Data excerpts

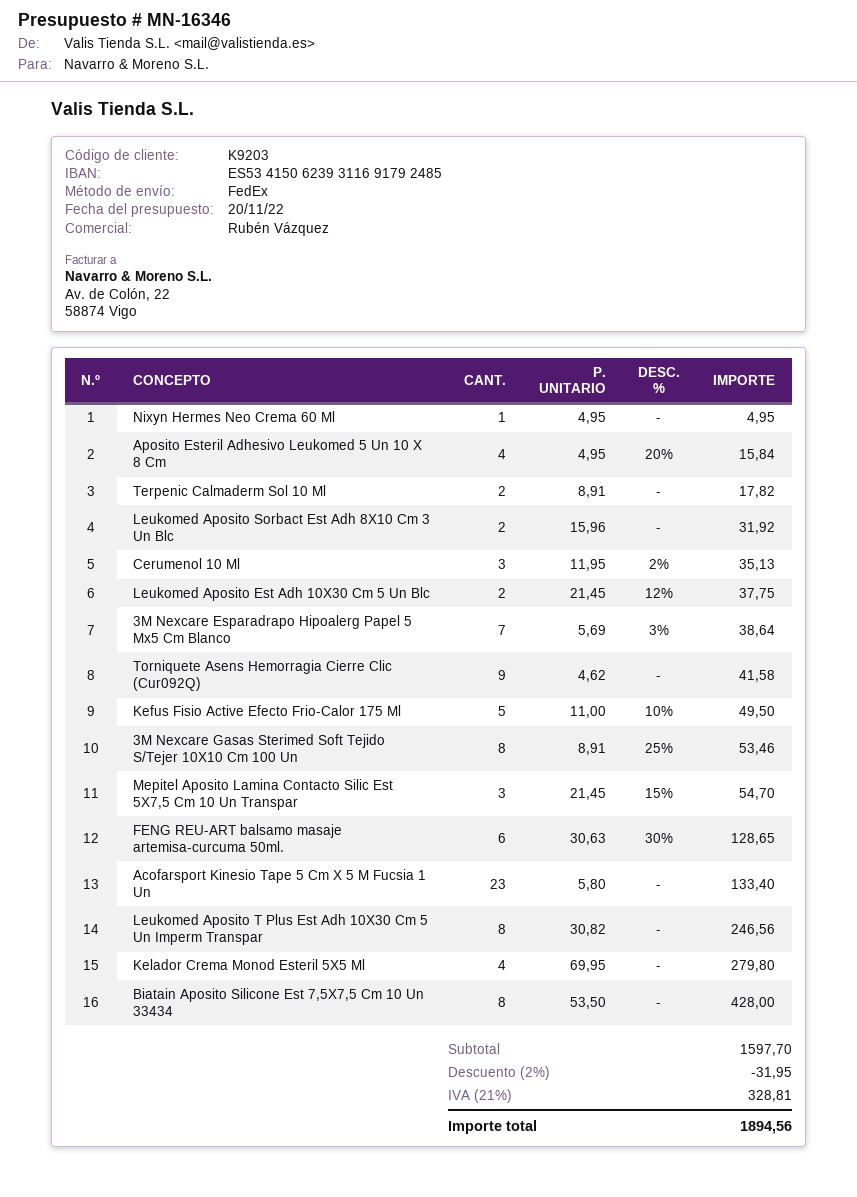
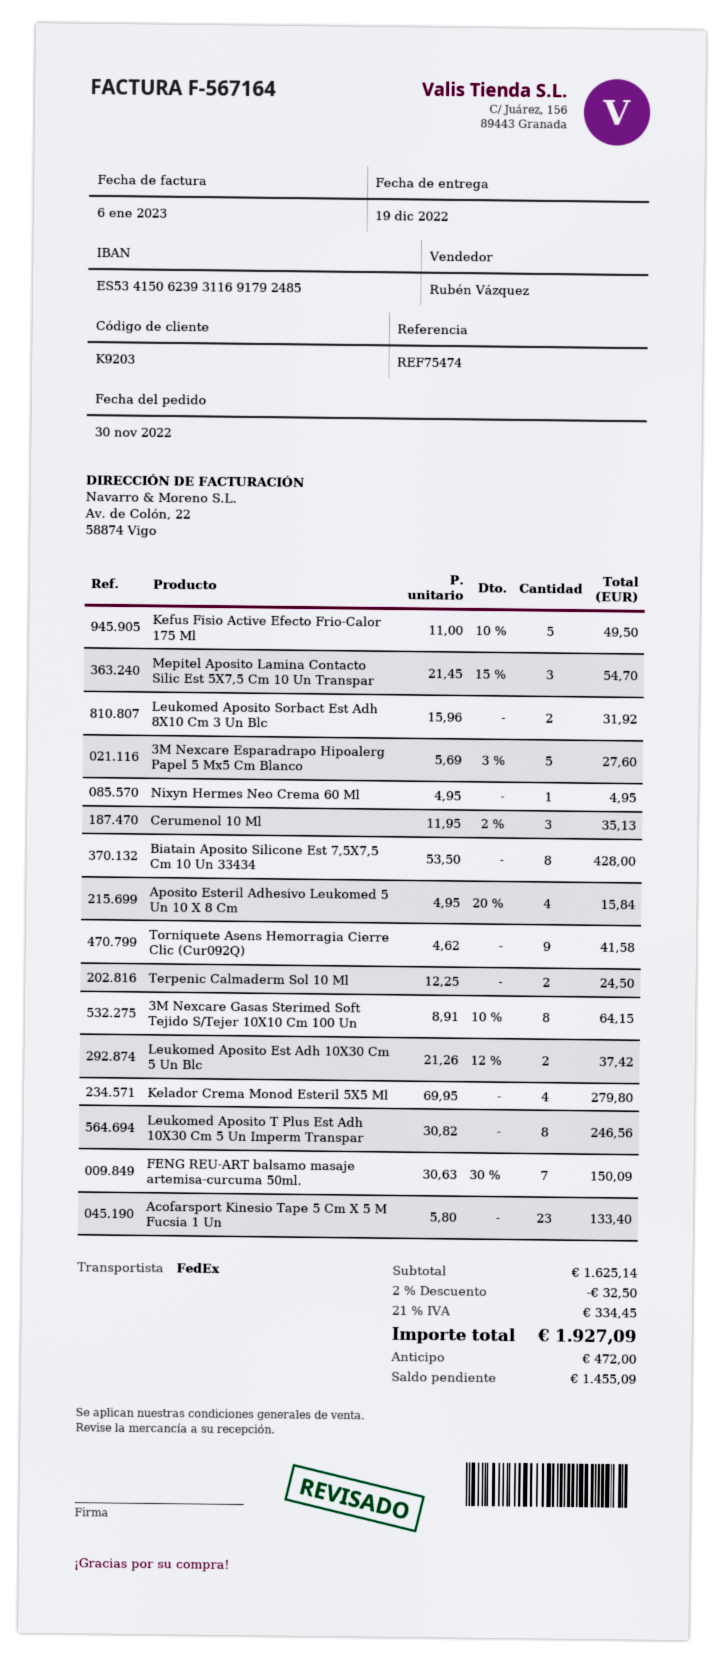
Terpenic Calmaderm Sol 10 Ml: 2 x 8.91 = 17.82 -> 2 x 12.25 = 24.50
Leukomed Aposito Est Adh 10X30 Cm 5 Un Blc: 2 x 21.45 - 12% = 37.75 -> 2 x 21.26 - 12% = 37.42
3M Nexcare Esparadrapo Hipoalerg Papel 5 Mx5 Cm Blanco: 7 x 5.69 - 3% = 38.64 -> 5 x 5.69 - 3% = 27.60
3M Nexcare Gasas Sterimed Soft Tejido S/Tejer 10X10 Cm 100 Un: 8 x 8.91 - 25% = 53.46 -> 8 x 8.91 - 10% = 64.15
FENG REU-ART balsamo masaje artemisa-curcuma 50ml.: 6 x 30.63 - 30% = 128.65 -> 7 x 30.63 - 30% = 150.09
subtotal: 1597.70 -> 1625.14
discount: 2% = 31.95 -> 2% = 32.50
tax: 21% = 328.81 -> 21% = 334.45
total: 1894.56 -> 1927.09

* * *

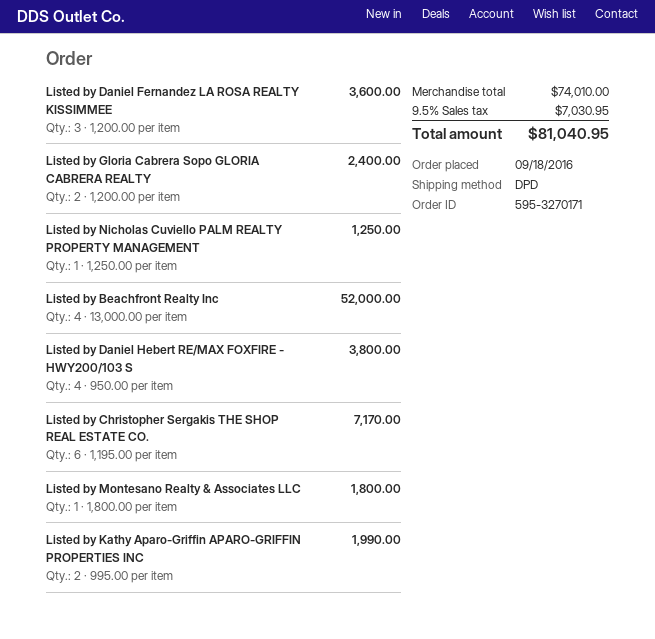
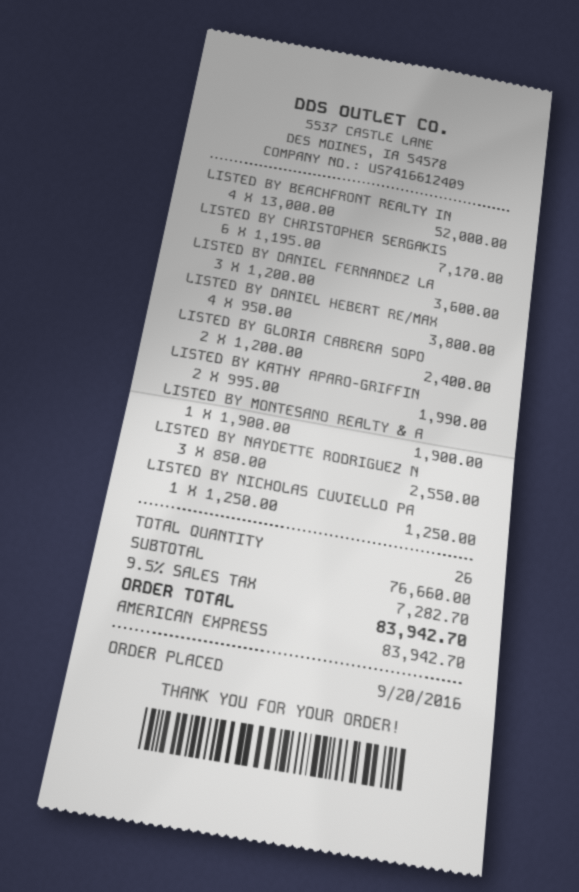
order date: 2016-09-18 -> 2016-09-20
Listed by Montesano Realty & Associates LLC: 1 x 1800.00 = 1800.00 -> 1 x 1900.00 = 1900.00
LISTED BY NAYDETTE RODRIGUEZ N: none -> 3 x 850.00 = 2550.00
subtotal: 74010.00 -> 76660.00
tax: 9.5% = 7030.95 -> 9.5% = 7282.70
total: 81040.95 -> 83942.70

**EXERCISE INSTRUCTIONS:**
Copy every line above that holds the word "subtotal".

**EXERCISE RESULT:**
subtotal: 1597.70 -> 1625.14
subtotal: 74010.00 -> 76660.00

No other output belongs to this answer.